The advent of small-gauge vitrectomy promises to increase the usefulness of vitrectomy in the treatment of IU. Our study did not show significant benefits to the recurrence rate after vitrectomy for IU due to our small sample sizes, but the small-gauge systems have advantages over conventional 20-gauge systems in terms of shorter operation time, faster healing time, and less postoperative discomfort [26]. Therefore, the invasiveness and trauma of vitrectomy should be diminished. In fact, employment of a small-gauge, cannulated vitrectomy system might also diminish secondary intraocular inflammation induced by the vitrectomy itself. Recent reports have suggested that microincision vitreous surgery can be a safe and efficacious approach for patients with uveitis [27, 28].
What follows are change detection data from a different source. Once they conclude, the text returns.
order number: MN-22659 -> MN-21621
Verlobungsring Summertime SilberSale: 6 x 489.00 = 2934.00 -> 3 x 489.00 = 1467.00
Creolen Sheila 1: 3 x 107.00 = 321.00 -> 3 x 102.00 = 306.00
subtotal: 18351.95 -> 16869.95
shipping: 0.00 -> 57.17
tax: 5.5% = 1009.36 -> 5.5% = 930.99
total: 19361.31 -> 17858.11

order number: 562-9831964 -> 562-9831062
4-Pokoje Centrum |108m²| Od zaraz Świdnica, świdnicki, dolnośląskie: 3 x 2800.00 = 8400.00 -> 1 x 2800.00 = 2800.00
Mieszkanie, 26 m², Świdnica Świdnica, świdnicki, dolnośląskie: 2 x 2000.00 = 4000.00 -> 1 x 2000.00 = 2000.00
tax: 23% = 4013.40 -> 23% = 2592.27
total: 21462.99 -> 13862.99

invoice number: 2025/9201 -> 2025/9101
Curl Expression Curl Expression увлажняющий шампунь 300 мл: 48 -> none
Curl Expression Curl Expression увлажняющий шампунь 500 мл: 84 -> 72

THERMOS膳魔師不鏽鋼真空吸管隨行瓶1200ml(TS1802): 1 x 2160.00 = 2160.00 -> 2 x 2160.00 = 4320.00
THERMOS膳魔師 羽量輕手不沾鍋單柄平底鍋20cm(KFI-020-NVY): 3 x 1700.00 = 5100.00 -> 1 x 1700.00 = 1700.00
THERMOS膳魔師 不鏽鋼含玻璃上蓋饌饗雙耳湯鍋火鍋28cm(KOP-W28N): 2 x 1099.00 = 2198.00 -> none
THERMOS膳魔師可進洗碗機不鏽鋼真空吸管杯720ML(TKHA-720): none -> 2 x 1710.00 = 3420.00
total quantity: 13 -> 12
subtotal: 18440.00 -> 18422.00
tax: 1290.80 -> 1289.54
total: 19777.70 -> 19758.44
Our study does have some limitations. As a retrospective study, it has inherent limitations with respect to bias control. The patients did not receive their medical treatments according to a uniform protocol, and vitrectomy was performed by two surgeons. The number of patients with severe inflammation was relatively small in the active inflammation group because most patients were partially controlled by medications before surgery. Our study showed that vitrectomy is feasible without waiting until the inflammation is completely quiescent. We were able to determine conclusively, within the parameters of the study and on the basis of more than four years of postoperative follow-up, that vitrectomy was effective for IU patients in terms of inflammation control and BCVA improvement.

In conclusion, vitrectomy, which is usually indicated to resolve vitreoretinal complications, is effective in IU for control of intraocular inflammation and improved visual outcomes. This outcome may not be affected by whether the eye is completely quiescent or not before surgery. A randomized, prospective study will be necessary in order to determine if vitrectomy can be an effective alternative primary treatment modality for IU.


The authors alone are responsible for the content and writing of the paper.

Conflicts of Interest

The authors report no conflicts of interest.